Donovan v. Wilson Sporting Goods Co.

Decision Date23 February 1961
Docket NumberNo. 5725.,5725.
PartiesThomas F. DONOVAN, Assignee, Intervenor, Appellant, v. WILSON SPORTING GOODS CO., Defendant, Appellee.
CourtU.S. Court of Appeals — First Circuit

Harold E. Cole, Boston, Mass., for appellant.

Louis R. Simpson, Chicago, Ill., with whom William H. Taylor, Jr., Boston, Mass., R. Howard Goldsmith and Schneider, Dressler, Goldsmith & Clement, Chicago, Ill., on the brief, for appellee.

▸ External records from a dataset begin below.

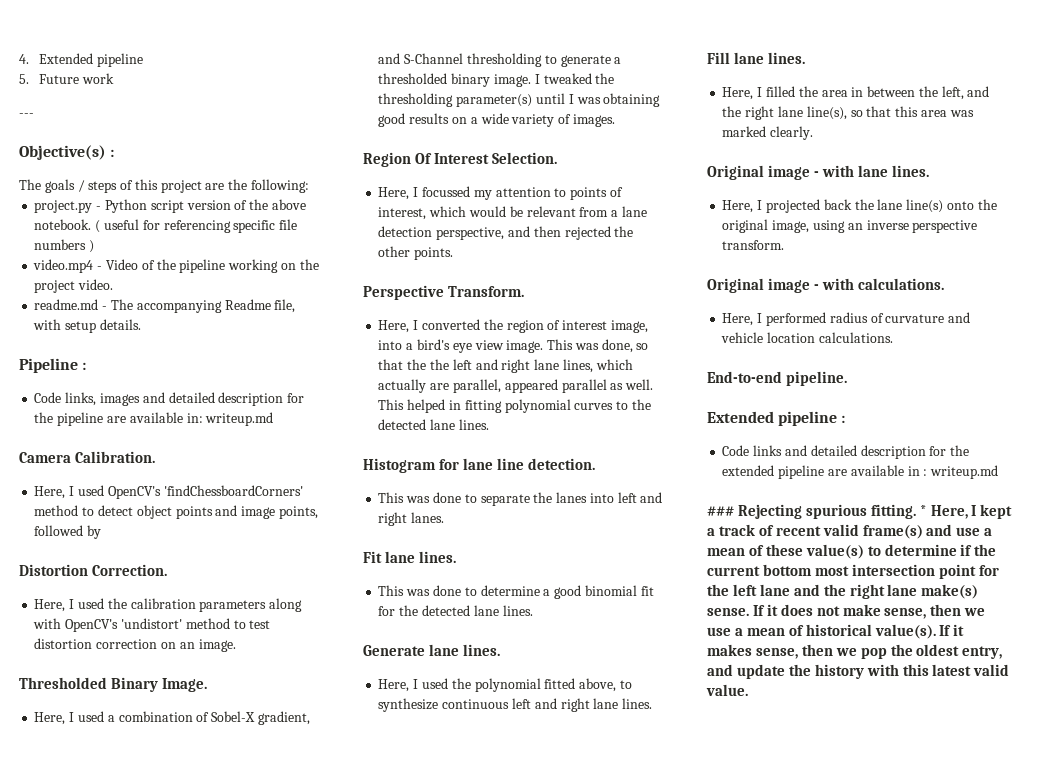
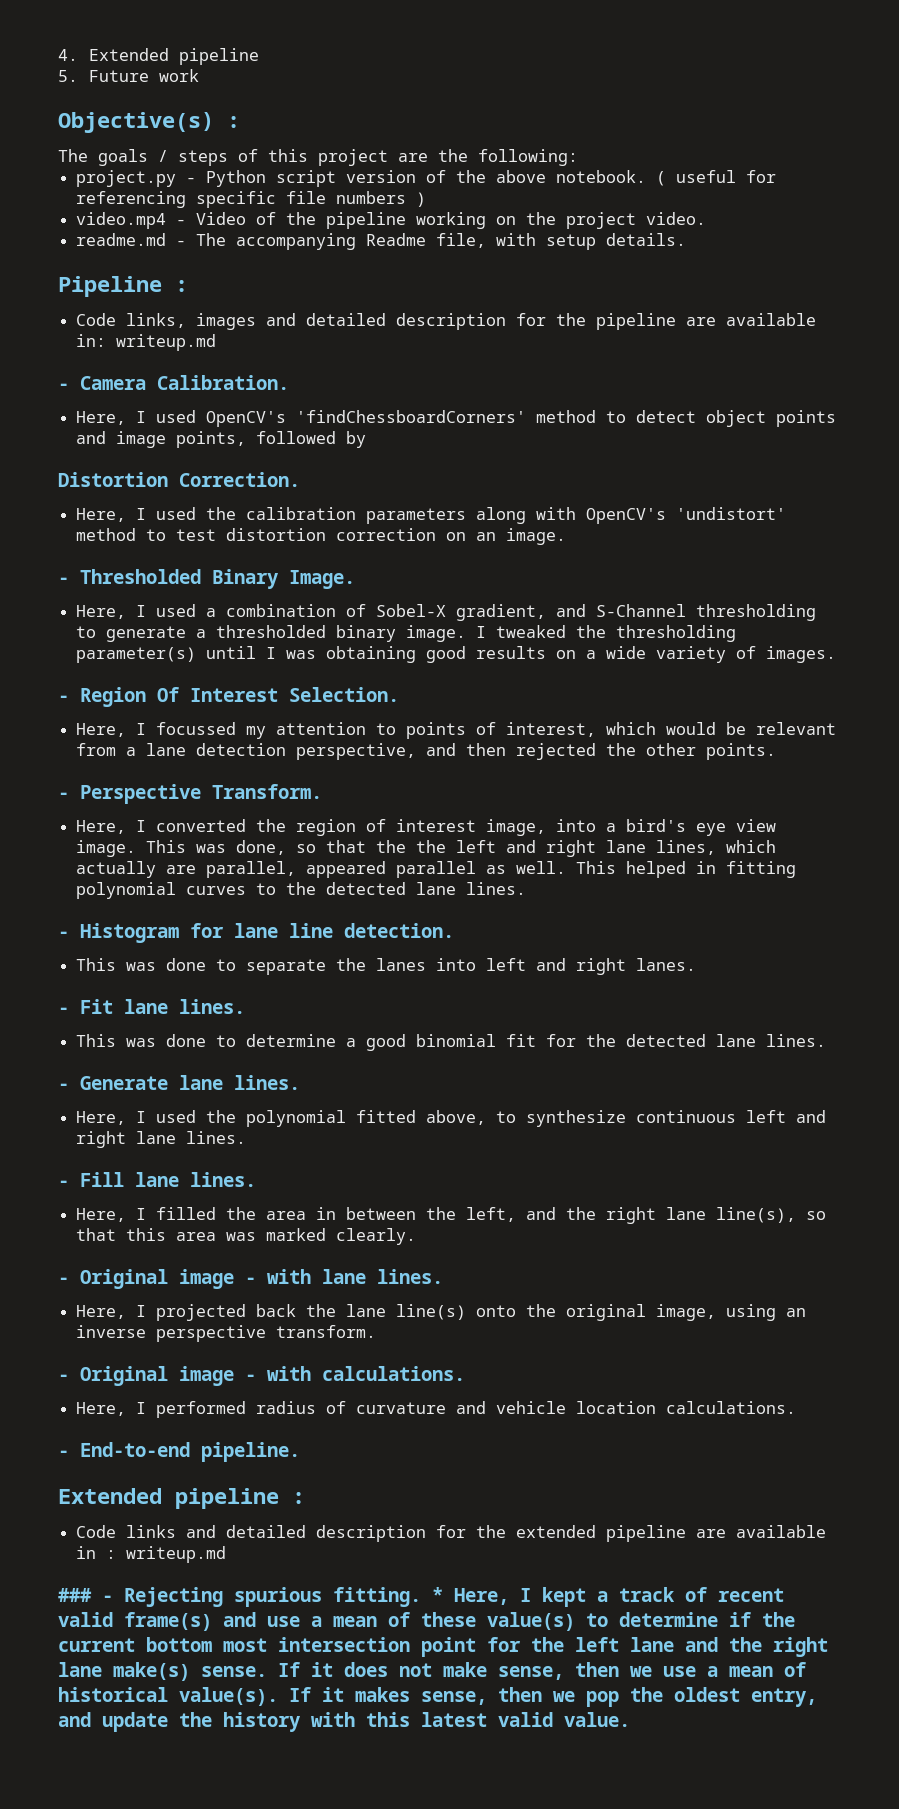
[19,113,34,117] // --- -> (200, 75) none
(274, 419) none -> [58,383,69,390] -
(236, 645) none -> [58,577,69,584] -
(615, 120) none -> [58,695,69,702] -
(454, 253) none -> [58,792,69,799] -
(489, 424) none -> [58,931,69,938] -
(445, 517) none -> [58,1007,69,1014] -
(533, 610) none -> [58,1083,69,1090] -
(653, 703) none -> [58,1180,69,1187] -
(814, 133) none -> [58,1277,69,1284] -
(785, 245) none -> [58,1374,69,1381] -
(893, 337) none -> [58,1450,69,1457] -
(734, 511) none -> [102,1595,113,1602] -

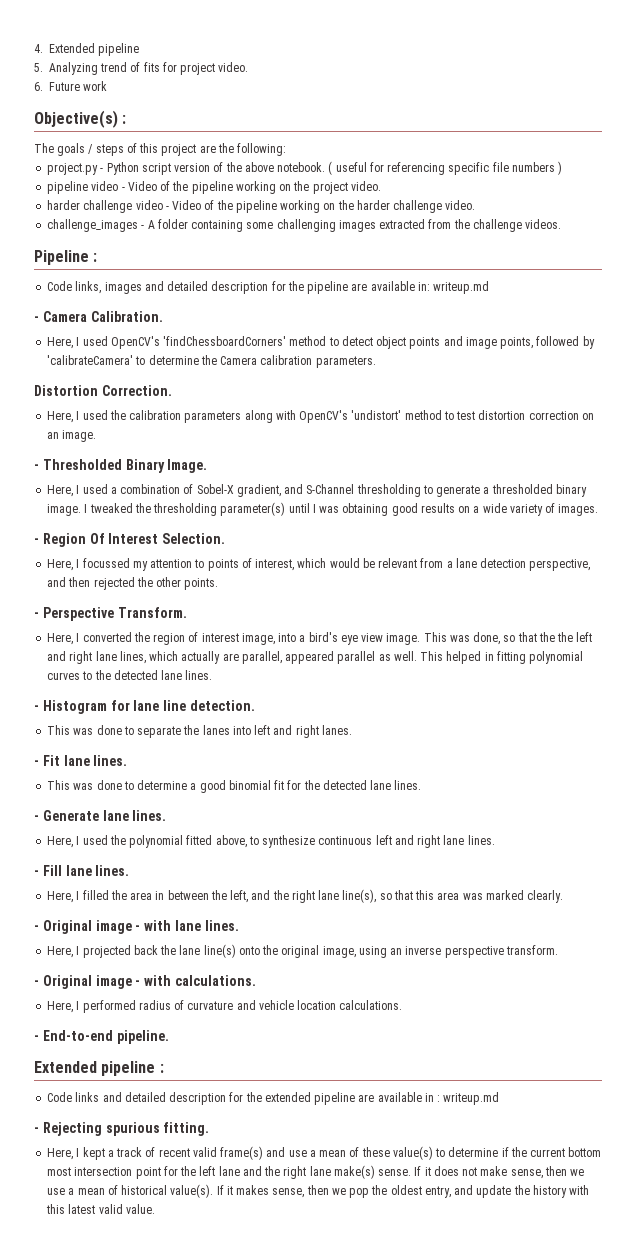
(78, 76) none -> [49,62,249,75] [34,82,43,91] Analyzing trend of fits for project video. // 6.
[76,212,167,229] video.mp4 -> [47,181,119,194] pipeline video
[76,233,687,250] readme.md - The accompanying Readme file, with setup details. -> [47,200,476,213] [47,219,562,232] harder challenge video - Video of the pipeline working on the harder challenge video. // challenge_images - A folder containing some challenging images extracted from the challenge videos.
(367, 439) none -> [47,355,376,368] 'calibrateCamera' to determine the Camera calibration parameters.
[58,1588,92,1602] ### -> (500, 1098) none
[432,1587,443,1602] * -> (210, 1129) //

Before WOODBURY, Chief Judge, and HARTIGAN and ALDRICH, Circuit Judges.

ALDRICH, Circuit Judge.

This is an action for "unfair competition and unfair conduct," involving the right to make commercial use of the names of prominent persons as against one to whom such persons have purported to grant exclusive use. The court dismissed the complaint, but on a narrow ground. Plaintiff Globe Sporting Goods Corporation, prior to making a general assignment for the benefit of its creditors to intervening plaintiff Donovan, was a manufacturer and importer of sporting goods, notably baseball gloves. Defendant, Wilson Sporting Goods Company, is one of the country's largest manufacturers of such goods. An important sales promotion feature in this field is the use of well-known names. As Donald Duck sells toys and Davy Crockett once sold hats, a name such as Ted Williams is a valuable pitch to buyers of baseball gloves and bats. Some manufacturers, of which Wilson is a conspicuous example, enter into royalty contracts with prominent players for the exclusive use of their names, and support their acquisition with extensive advertising. Apparently a fielder's glove with a Ted Williams signature catches more eyes, even if it catches no more flies.1 Others, including Globe, lacking such agreements,2 sometimes offer gloves with a player's name in block print, followed by some word such as "Model" or "Style." Wilson claims this is dirty ball.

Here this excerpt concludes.